As grandes potências reunidas para debater o conflito na Síria concordaram nesta quinta-feira com um plano para “cessar as hostilidades” na região em uma semana e acelerar o envio de ajuda humanitária para a população civil. O anúncio foi feito pelo secretário de Estado americano John Kerry, ao final de um encontro do Grupo Internacional de Apoio à Síria, em Munique.

“É um plano ambicioso, mas todos estão determinados a agir o mais rápido possível para tentar alcançá-lo”, afirmou Kerry, ao lado do ministro das Relações Exteriores russo, Sergei Lavrov, e do enviado especial da ONU para a Síria, Staffan de Mistura.

O acordo prevê que um cessar-fogo comece em uma semana, após o aval do regime sírio e dos grupos de oposição. O plano não inclui o fim dos combates contra os grupos terroristas Estado Islâmico e Frente Nusra, que atuam no conflito sírio.

Kerry ressaltou que o verdadeiro teste para o plano será se as partes envolvidas vão honrar o compromisso. “O que temos agora são palavras em um papel. O que nós precisamos ver nos próximos dias são ações concretas.”

O encerramento parcial das hostilidades na Síria busca estabelecer o primeiro passo para uma trégua de longo prazo no conflito, que possibilitaria novas tentativas de negociações de paz entre o regime sírio e os grupos de oposição. A guerra na Síria começou em 2011 e já provocou a morte de mais de 250 mil pessoas, além de forçar a fuga de centenas de milhares de refugiados.

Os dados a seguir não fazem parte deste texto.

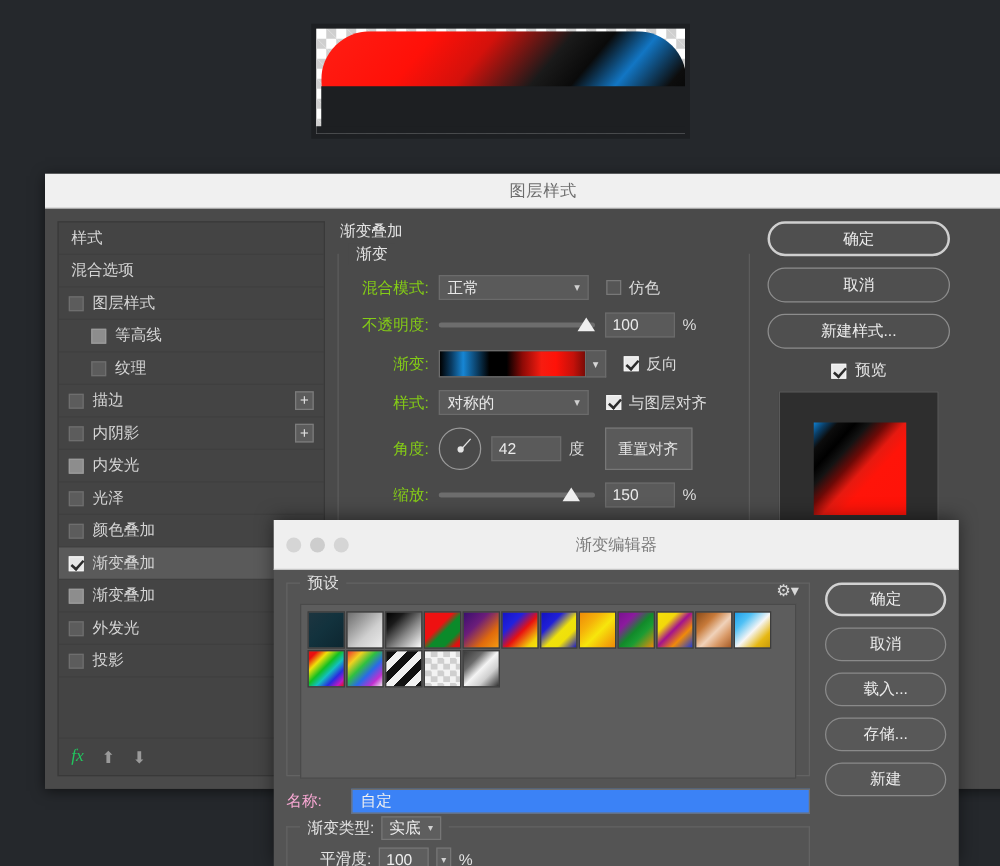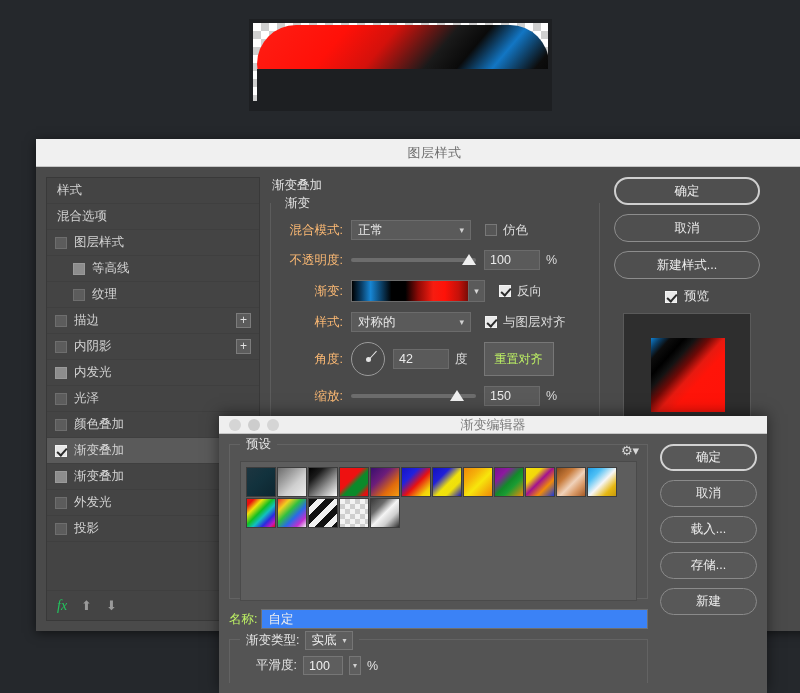--- a/index.html
+++ b/index.html
@@ -109,21 +109,21 @@
   .sec-title { color: #e2e2e2; font-size: 12.5px; margin: 0 0 2px 2px; }
   .fieldset {
     border: 1px solid #5c5c5c; border-top: none;
     margin: 0; padding: 0 8px 10px 8px; position: relative;
   }
   .fieldset .legend {
     position: absolute; top: -8px; left: 8px; background: #4a4a4a;
     padding: 0 6px; font-size: 12.5px; color: #e2e2e2;
   }
   .row { display: flex; align-items: center; height: 26px; margin-top: 4px; }
-  .lbl { width: 72px; text-align: right; padding-right: 8px; color: #fdba74; font-size: 12.5px; }
+  .lbl { width: 72px; text-align: right; padding-right: 8px; color: #84cc16; font-size: 12.5px; }
   .select {
     height: 20px; background: #5a5a5a; border: 1px solid #6b6b6b;
     color: #e8e8e8; font-size: 12.5px; display: flex; align-items: center;
     padding: 0 6px; position: relative; min-width: 120px;
   }
   .select .caret { position: absolute; right: 6px; font-size: 9px; color: #d0d0d0; }
   .num {
     height: 20px; width: 56px; background: #5a5a5a; border: 1px solid #6b6b6b;
     color: #eaeaea; font-size: 12.5px; display: flex; align-items: center; padding: 0 5px;
   }
@@ -161,21 +161,21 @@
   }
   .dial .needle {
     position: absolute; left: 16px; top: 5px; width: 1px; height: 12px;
     background: #e4e4e4; transform-origin: bottom center; transform: rotate(42deg);
   }
   .dial .hub {
     position: absolute; left: 14px; top: 14px; width: 5px; height: 5px;
     border-radius: 50%; background: #e4e4e4;
   }
   .gbtn {
-    background: #5a5a5a; border: 1px solid #777; color: #bef264;
+    background: #5a5a5a; border: 1px solid #777; color: #e5e5e5;
     font-size: 12px; padding: 16px 10px; height: 22px;
     display: inline-flex; align-items: center; justify-content: center;
   }
   .bottom-btns { display: flex; gap: 12px; justify-content: center; margin-top: 12px; }
 
   
   .ls-right { width: 160px; padding-left: 14px; }
   .pill {
     height: 28px; border-radius: 14px; border: 1px solid #8d8d8d;
     background: #4f4f4f; color: #ececec; font-size: 12.5px;
@@ -196,21 +196,21 @@
   }
 
   
   .grad-editor {
     position: absolute; left: 219px; top: 416px;
     width: 548px; height: 277px;
     background: #545454;
     box-shadow: 0 -2px 14px rgba(0,0,0,.5);
   }
   .ge-titlebar {
-    height: 18px; background: #efefef; border-bottom: 1px solid #c6c6c6;
+    height: 40px; background: #efefef; border-bottom: 1px solid #c6c6c6;
     display: flex; align-items: center; position: relative;
   }
   .ge-dots { display: flex; gap: 7px; padding-left: 10px; }
   .ge-dot { width: 12px; height: 12px; border-radius: 50%; background: #d5d5d5; }
   .ge-dot.mid { background: #cdcdcd; }
   .ge-title {
     position: absolute; left: 0; right: 0; text-align: center;
     font-size: 13px; color: #7a7a7a;
   }
   .ge-body { display: flex; padding: 10px; height: 251px; }
@@ -225,21 +225,21 @@
   }
   .gear {
     position: absolute; right: 8px; top: -2px; font-size: 13px; color: #d8d8d8;
   }
   .presets-grid {
     margin-top: 4px; border: 1px solid #4a4a4a; background: #5d5d5d;
     height: 140px; padding: 5px; display: flex; flex-wrap: wrap; align-content: flex-start; gap: 1px;
   }
   .swatch { width: 30px; height: 30px; border: 1px solid #3d3d3d; }
   .ge-name-row { display: flex; align-items: center; margin-top: 10px; }
-  .ge-name-lbl { font-size: 12.5px; color: #bef264; margin-right: 4px; }
+  .ge-name-lbl { font-size: 12.5px; color: #f9a8d4; margin-right: 24px; }
   .ge-name-input {
     flex: 1; height: 20px; background: #3b82f6; border: 1px solid #707070;
     color: #f0f0f0; font-size: 12.5px; display: flex; align-items: center; padding: 0 6px;
   }
   .ge-type-fs {
     border: 1px solid #636363; border-bottom: none; margin-top: 10px;
     height: 44px; position: relative; padding-top: 16px;
   }
   .ge-type-legend {
     position: absolute; top: -9px; left: 10px; background: #545454; padding: 0 6px;

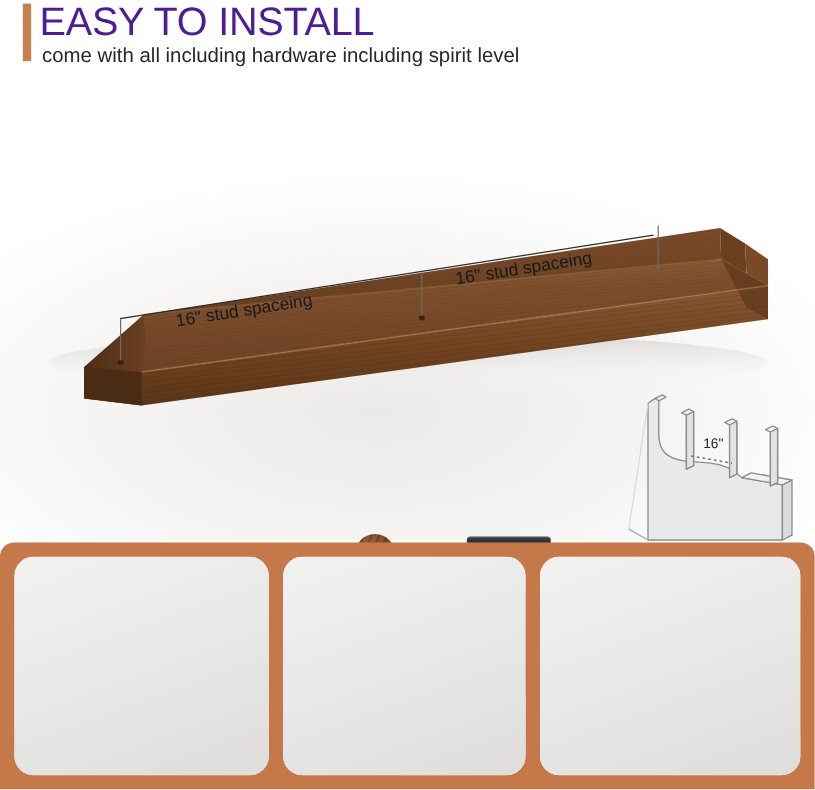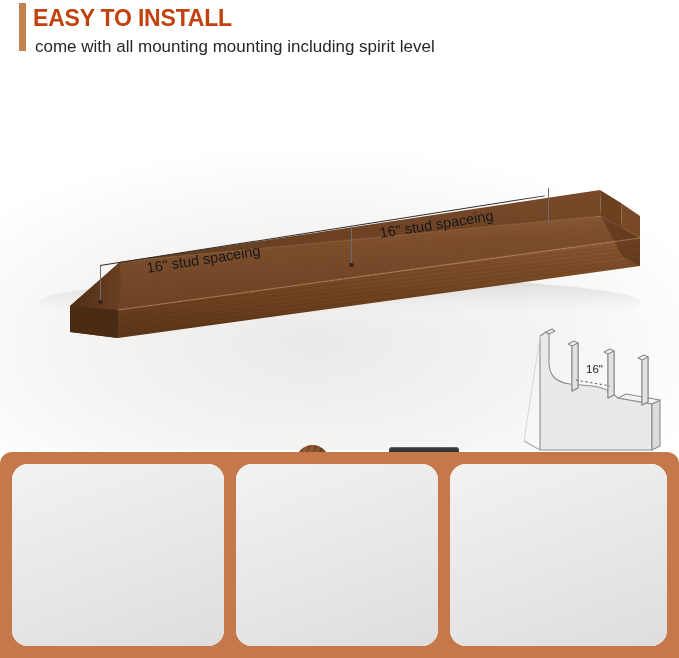--- a/index.html
+++ b/index.html
@@ -13,22 +13,22 @@
 
   
   .header { position: absolute; left: 0; top: 0; width: 679px; height: 70px; }
   .accent-bar {
     position: absolute; left: 19px; top: 3px;
     width: 7px; height: 48px;
     background: #c4824f;
   }
   .title {
     position: absolute; left: 33px; top: -1px;
-    font-size: 23px; font-weight: 700; letter-spacing: -0.2px;
-    color: #c2410c; line-height: 38px; white-space: nowrap;
+    font-size: 33px; font-weight: 400; letter-spacing: -0.2px;
+    color: #4c1d95; line-height: 38px; white-space: nowrap;
   }
   .subtitle {
     position: absolute; left: 35px; top: 36px;
     font-size: 17px; font-weight: 400; color: #25282b;
     line-height: 21px; white-space: nowrap;
   }
 
   
   .hero { position: absolute; left: 0; top: 70px; width: 679px; height: 380px; }
 
@@ -176,21 +176,21 @@
   }
 </style>
 </head>
 <body>
 
 <div class="page">
 
   <div class="header">
     <div class="accent-bar"></div>
     <div class="title">EASY TO INSTALL</div>
-    <div class="subtitle">come with all mounting mounting including spirit level</div>
+    <div class="subtitle">come with all including hardware including spirit level</div>
   </div>
 
   <div class="hero">
     <div class="hero-bg"></div>
 
     <div class="shelf-wrap">
       <svg width="679" height="300" viewBox="0 0 679 300">
         <defs>
           <linearGradient id="gTop" x1="0" y1="0" x2="0.25" y2="1">
             <stop offset="0%" stop-color="#96653e"></stop>

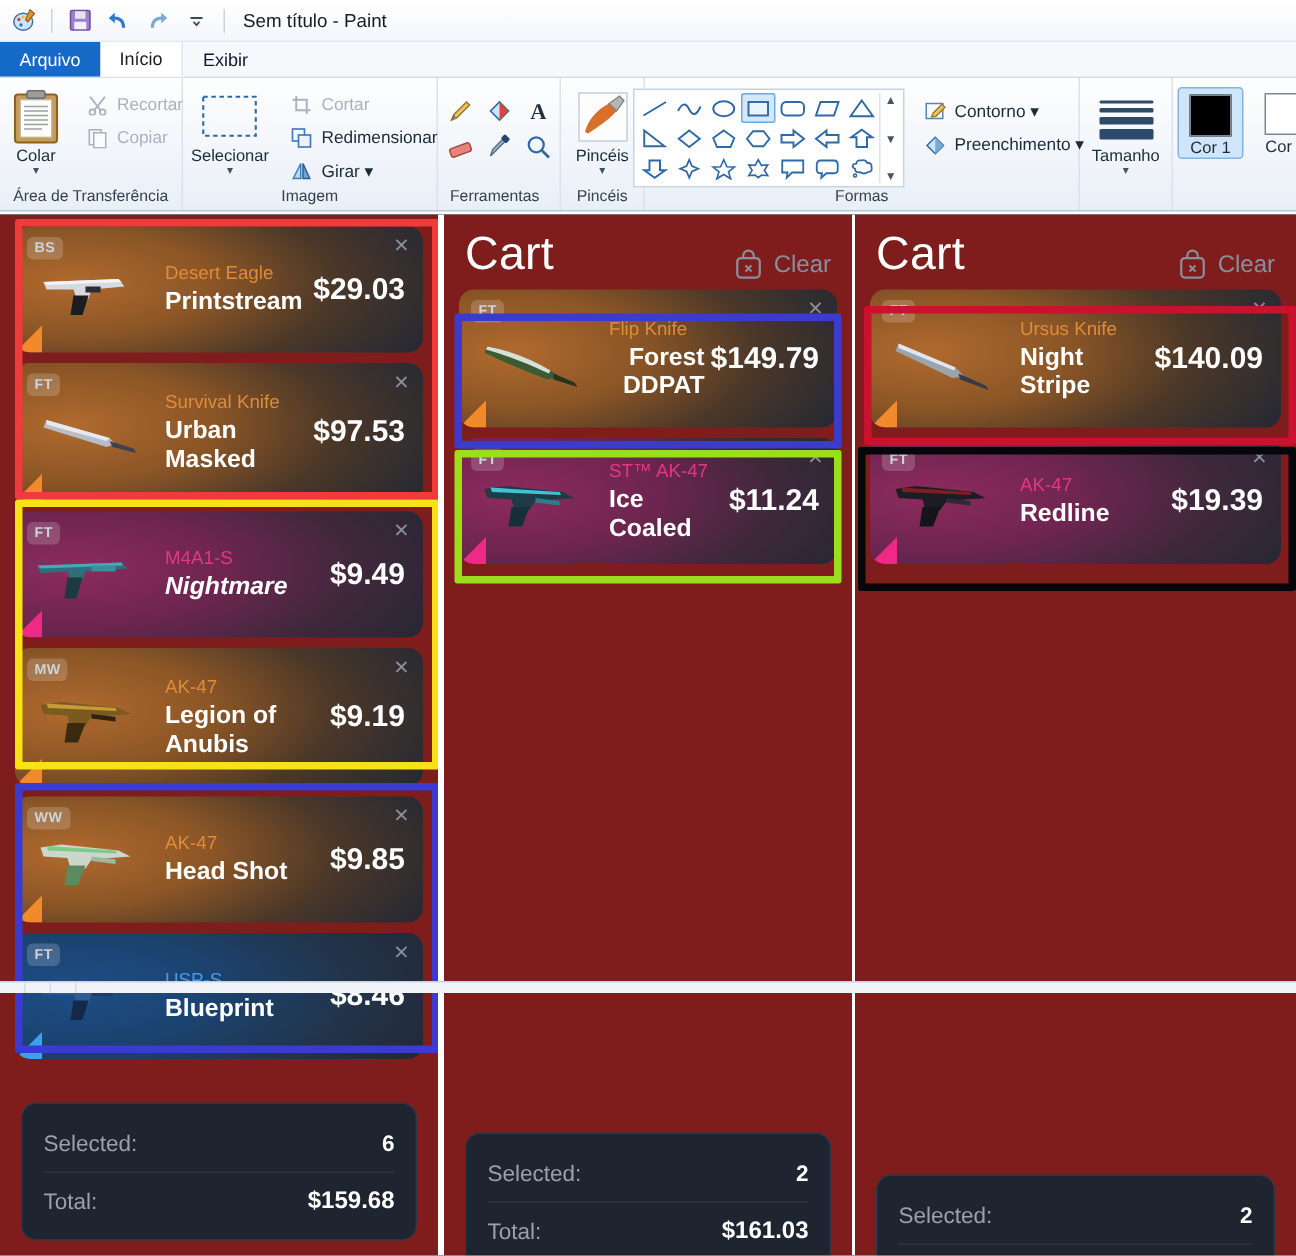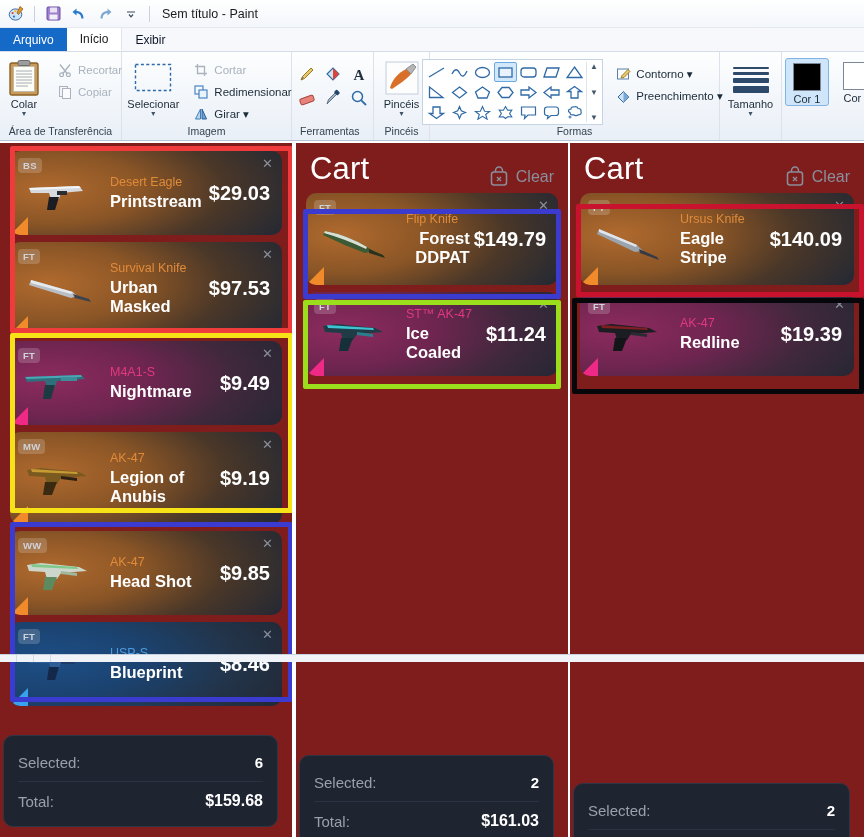--- a/index.html
+++ b/index.html
@@ -130,21 +130,21 @@
   .sub { font-size: 12.5px; margin-bottom: 3px; }
   .sub.o { color: #e08b3a; }
   .sub.p { color: #e0397f; }
   .sub.b { color: #4b9ae0; }
   .name { font-size: 16.5px; font-weight: bold; color: #ffffff; line-height: 1.12; max-width: 110px; }
   .price { font-size: 20px; font-weight: bold; color: #ffffff; white-space: nowrap; padding-left: 4px; }
 
   
   .anno { position: absolute; border-style: solid; border-radius: 2px; pointer-events: none; }
 
-  .summary { position: absolute; left: 3px; right: 14px; border: 1px solid #2e3545;
+  .summary { position: absolute; left: 14px; right: 14px; border: 1px solid #2e3545;
              border-radius: 10px; background: #1e2430; padding: 12px 14px 6px 14px; }
   .srow { display: flex; align-items: center; justify-content: space-between; padding: 6px 0 10px; }
   .srow .lbl { font-size: 15px; color: #9aa0ac; }
   .srow .val { font-size: 15px; font-weight: bold; color: #ffffff; }
   .sdiv { height: 1px; background: #2b3243; }
   .srow.total { padding-top: 10px; }
   .srow.total .lbl { color: #9aa0ac; }
   .srow.total .val { font-size: 16px; }
 
   
@@ -582,21 +582,21 @@
           <span class="thumb">
             <svg width="80" height="44" viewBox="0 0 80 44">
               <path d="M4 16 L60 14 L64 18 L36 20 L34 26 L26 26 L24 20 L6 21 Z" fill="#2f6f7c"></path>
               <path d="M4 16 L60 14 L61 16 L6 18 Z" fill="#49a7b8"></path>
               <path d="M24 24 L34 24 L30 38 L22 38 Z" fill="#1b3a42"></path>
               <rect x="40" y="16" width="16" height="4" fill="#3d8d9b"></rect>
             </svg>
           </span>
           <span class="info">
             <span class="sub p">M4A1-S</span>
-            <span class="name" style="white-space:pre-line;">Nightmare</span>
+            <span class="name" style="white-space:pre-line;font-style:italic;">Nightmare</span>
           </span>
           <span class="price">$9.49</span>
         </div>
 
         <div class="card tall r-orange">
           <span class="wear">MW</span>
           <span class="close-x">✕</span>
           <span class="corner"></span>
           <span class="thumb">
             <svg width="80" height="44" viewBox="0 0 80 44">
@@ -767,21 +767,21 @@
           <span class="corner"></span>
           <span class="thumb">
             <svg width="80" height="44" viewBox="0 0 80 44">
               <path d="M8 12 L46 28 L52 34 L44 35 L6 17 Z" fill="#9ba3ad"></path>
               <path d="M8 12 L46 28 L45 30 L8 15 Z" fill="#e2e6ec"></path>
               <path d="M48 32 L66 40 L68 43 L49 36 Z" fill="#343b47"></path>
             </svg>
           </span>
           <span class="info">
             <span class="sub o">Ursus Knife</span>
-            <span class="name" style="white-space:pre-line;">Eagle
+            <span class="name" style="white-space:pre-line;">Night
 Stripe</span>
           </span>
           <span class="price">$140.09</span>
         </div>
 
         <div class="card r-pink">
           <span class="wear">FT</span>
           <span class="close-x">✕</span>
           <span class="corner pink"></span>
           <span class="thumb">

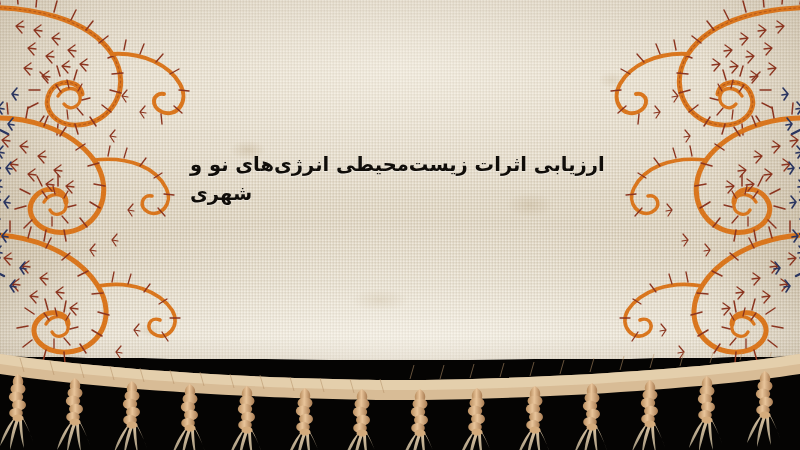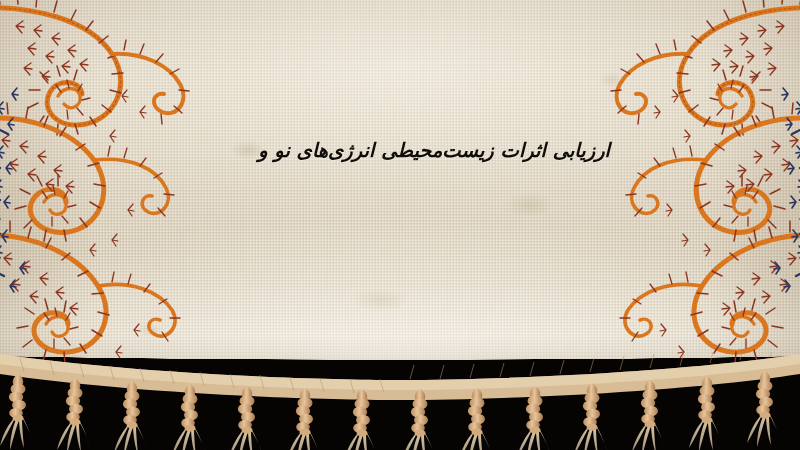--- a/index.html
+++ b/index.html
@@ -85,26 +85,25 @@
   }
   .ornament.left  { left: -6px; }
   .ornament.right { right: -6px; transform: scaleX(-1); }
 
   .ornament svg { display: block; }
 
   
   .title-block {
     position: absolute;
     left: 190px;
-    top: 136px;
+    top: 150px;
     width: 420px;
-    text-align: right;
+    text-align: left;
     direction: rtl;
     pointer-events: none;
-    font-style: italic;
   }
   .title-line {
     font-family: "DejaVu Sans", sans-serif;
     font-size: 19.5px;
     font-weight: 700;
     line-height: 29px;
     color: #100d09;
     letter-spacing: 0px;
     white-space: nowrap;
     text-shadow: 0 1px 0 rgba(255,255,255,0.35);
@@ -361,20 +360,21 @@
           <path d="M140 330 l5 -6 M140 330 l6 1 M140 330 l4 6"></path>
           <path d="M122 352 l5 -6 M122 352 l6 1 M122 352 l4 6"></path>
           <path d="M96 250 l5 -6 M96 250 l6 1 M96 250 l4 6"></path>
         </g>
       </g>
     </svg>
   </div>
 
   <div class="title-block">
     <div class="title-line">ارزیابی اثرات زیست‌محیطی انرژی‌های نو و</div>
+    <div class="title-line">شهری</div>
   </div>
 
   <div class="fringe">
     <svg width="800" height="98" viewBox="0 0 800 98" xmlns="http://www.w3.org/2000/svg">
       <defs>
         <linearGradient id="cordG" x1="0" y1="0" x2="1" y2="0">
           <stop offset="0%" stop-color="#b98d5e"></stop>
           <stop offset="45%" stop-color="#e8c49a"></stop>
           <stop offset="100%" stop-color="#a97c52"></stop>
         </linearGradient>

Rússia – Os esforços por uma trégua na Síria se intensificaram nas últimas semanas, depois que as tropas do ditador Bashar Assad voltaram a ganhar terreno em Aleppo com a ajuda dos ataques aéreos da aviação russa. O avanço das forças do governo provocou novos deslocamentos internos na Síria e o sítio imposto por Assad a cidades controladas por rebeldes expôs a população civil à fome extrema. Os Estados Unidos acusam a Rússia de atacar grupos moderados da oposição síria para fortalecer Assad, um aliado de Moscou.